«Sull’ostetricia a Mendrisio la guardia resta alta»

Beata vergine

Sospiro di sollievo dell’AlternativA per la decisione di far tornare il reparto sotto il del nosocomio momò ma resta qualche perplessità per il futuro

«Sull’ostetricia a Mendrisio la guardia resta alta»

«Sull’ostetricia a Mendrisio la guardia resta alta»
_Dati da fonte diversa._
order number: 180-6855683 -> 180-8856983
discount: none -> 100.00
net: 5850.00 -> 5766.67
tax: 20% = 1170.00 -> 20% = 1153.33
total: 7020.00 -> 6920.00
L’AlternativA – Verdi e Sinistra insieme tira solo momentaneamente un sospiro di sollievo, nell’apprendere che il primo di agosto i reparti di ostetricia, neonatologia e pronto soccorso pediatrico torneranno sotto il tetto dell’OBV. A renderlo noto è lo stesso movimento in una nota. Verdi e sinistra non risparmiano però le proprie perplessità: «Momentaneamente perché dall’incontro – organizzato dal presidente del Gran Consiglio e municipale di Mendrisio Daniele Caverzasio - tra politici del distretto e alcuni amministratori locali e i vertici dell’OBV e dell’EOC, non sono emerse granitiche certezze. I reparti menzionati, determinati anche dalla pianificazione ospedaliera, restano. Ma la spada di Damocle sembra essere lì, pronta ad uscire dal cono d’ombra. È stato detto che l’attività del reparto è troppo bassa per garantire a medio lungo termine la qualità delle cure. Ma di fatto partorire all’OBV – unico centro ospedaliero ad avere un innovativo dipartimento donna-bambino - è sicuro come altrove».
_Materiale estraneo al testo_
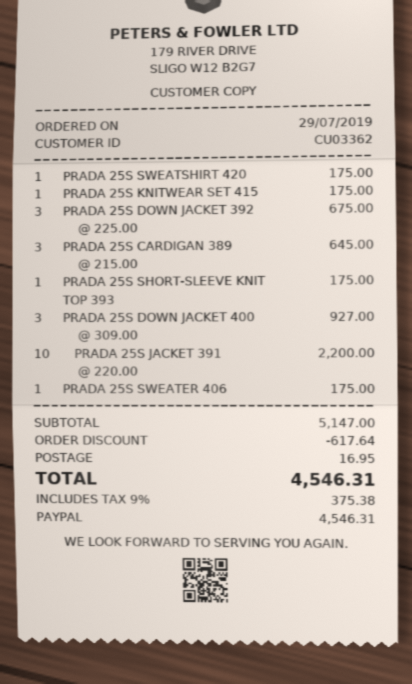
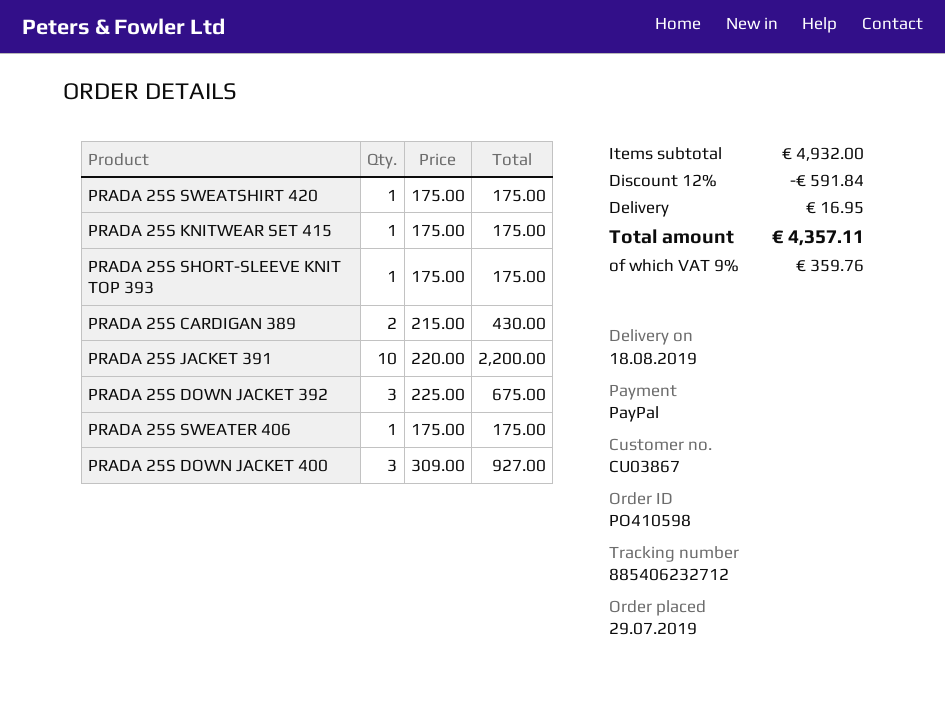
customer number: CU03362 -> CU03867
PRADA 25S CARDIGAN 389: 3 x 215.00 = 645.00 -> 2 x 215.00 = 430.00
subtotal: 5147.00 -> 4932.00
discount: 617.64 -> 591.84
tax: 9% = 375.38 -> 9% = 359.76
total: 4546.31 -> 4357.11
«La politica - si legge ancora nella presa di posizione - è stata compatta e chiara: non si capisce perché a Lugano rimarrebbero due strutture (ospedali Sant’Anna e Civico) e nel Mendrisiotto neppure una! Nell’ottica della medicina di prossimità – rivendicata anche da un’iniziativa popolare – privare in futuro il Mendrisiotto di questi reparti così sensibili e strategici, è inaccettabile. L’obiettivo dell’EOC è di garantire una medicina di qualità in sicurezza e a costi sostenibili, ma il criterio di prossimità non può essere sacrificato. Specialmente quando si parla dei reparti di ostetricia, neonatologia e pronto soccorso pediatrico. Servono maggiori risorse finanziarie? Lo si dica chiaramente. Ma il punto è che sono in vertici dell’EOC e dell’OBV a dover credere in questo servizio. Fondamentale in un distretto e per un distretto, che non può essere impoverito sul piano della qualità sanitaria. Il settore della sanità pubblica deve essere rafforzato, non indebolito. E mai come in questo periodo difficile per tutti, ci si è resi conto di quanto la prossimità sia importantissima come elemento della qualità della vita e del benessere della popolazione.
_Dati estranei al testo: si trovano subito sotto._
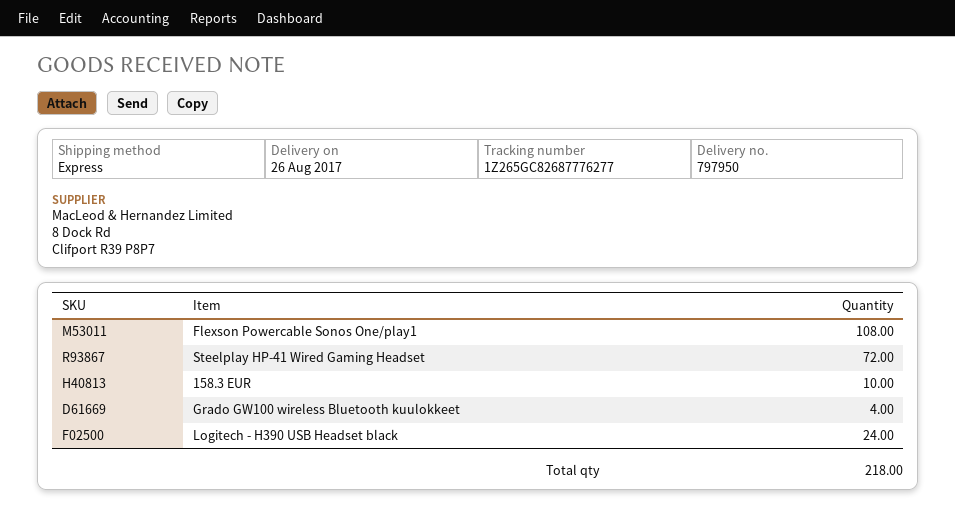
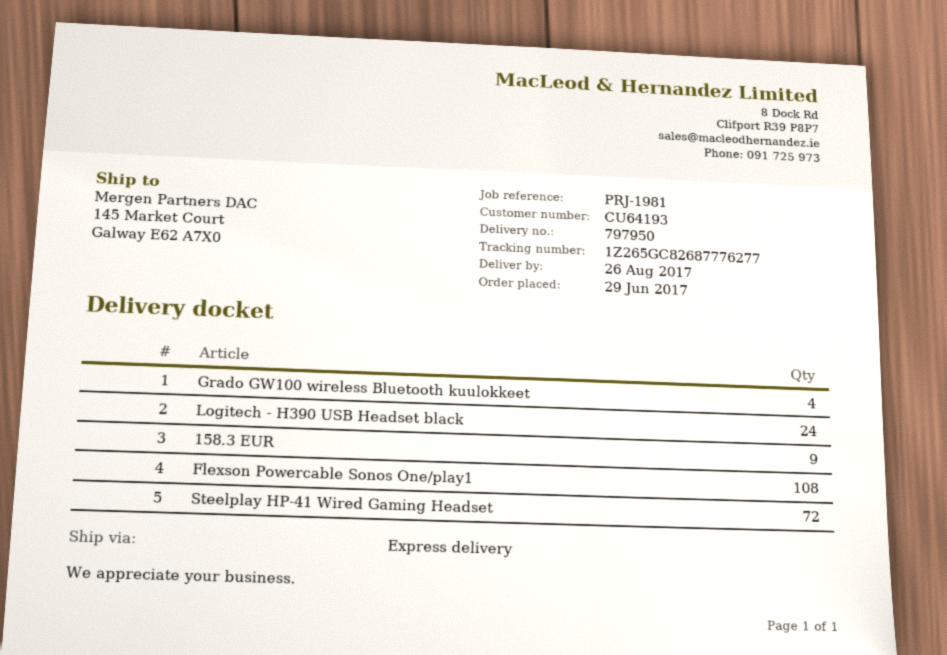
158.3 EUR: 10 -> 9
Popolazione che aveva sostenuto l’Iniziativa popolare “Giù le mani dagli ospedali” (lanciata dall’MPS) respinta per un pelo (48,71% di voti favorevoli). L’iniziativa chiedeva, tra l’altro “di garantire nei quattro ospedali regionali di Bellinzona, Locarno, Lugano e Mendrisio reparti di medicina interna, chirurgia, pediatria, ginecologia, ostetricia e terapia intensiva”. Strappare all’OBV reparti così sensibili, rappresenta come detto una decisione poco lungimirante nell’ottica della qualità delle cure, della medicina di prossimità e di una medicina finalmente più attenta alle questioni di genere. L’Alternativa –Verdi e Sinistra insieme mantiene alta la guardia ed è pronta a scendere in campo con tutte le forze politiche che si schiereranno a favore del mantenimento dei reparti “a rischio”», coclude infine il comunicato.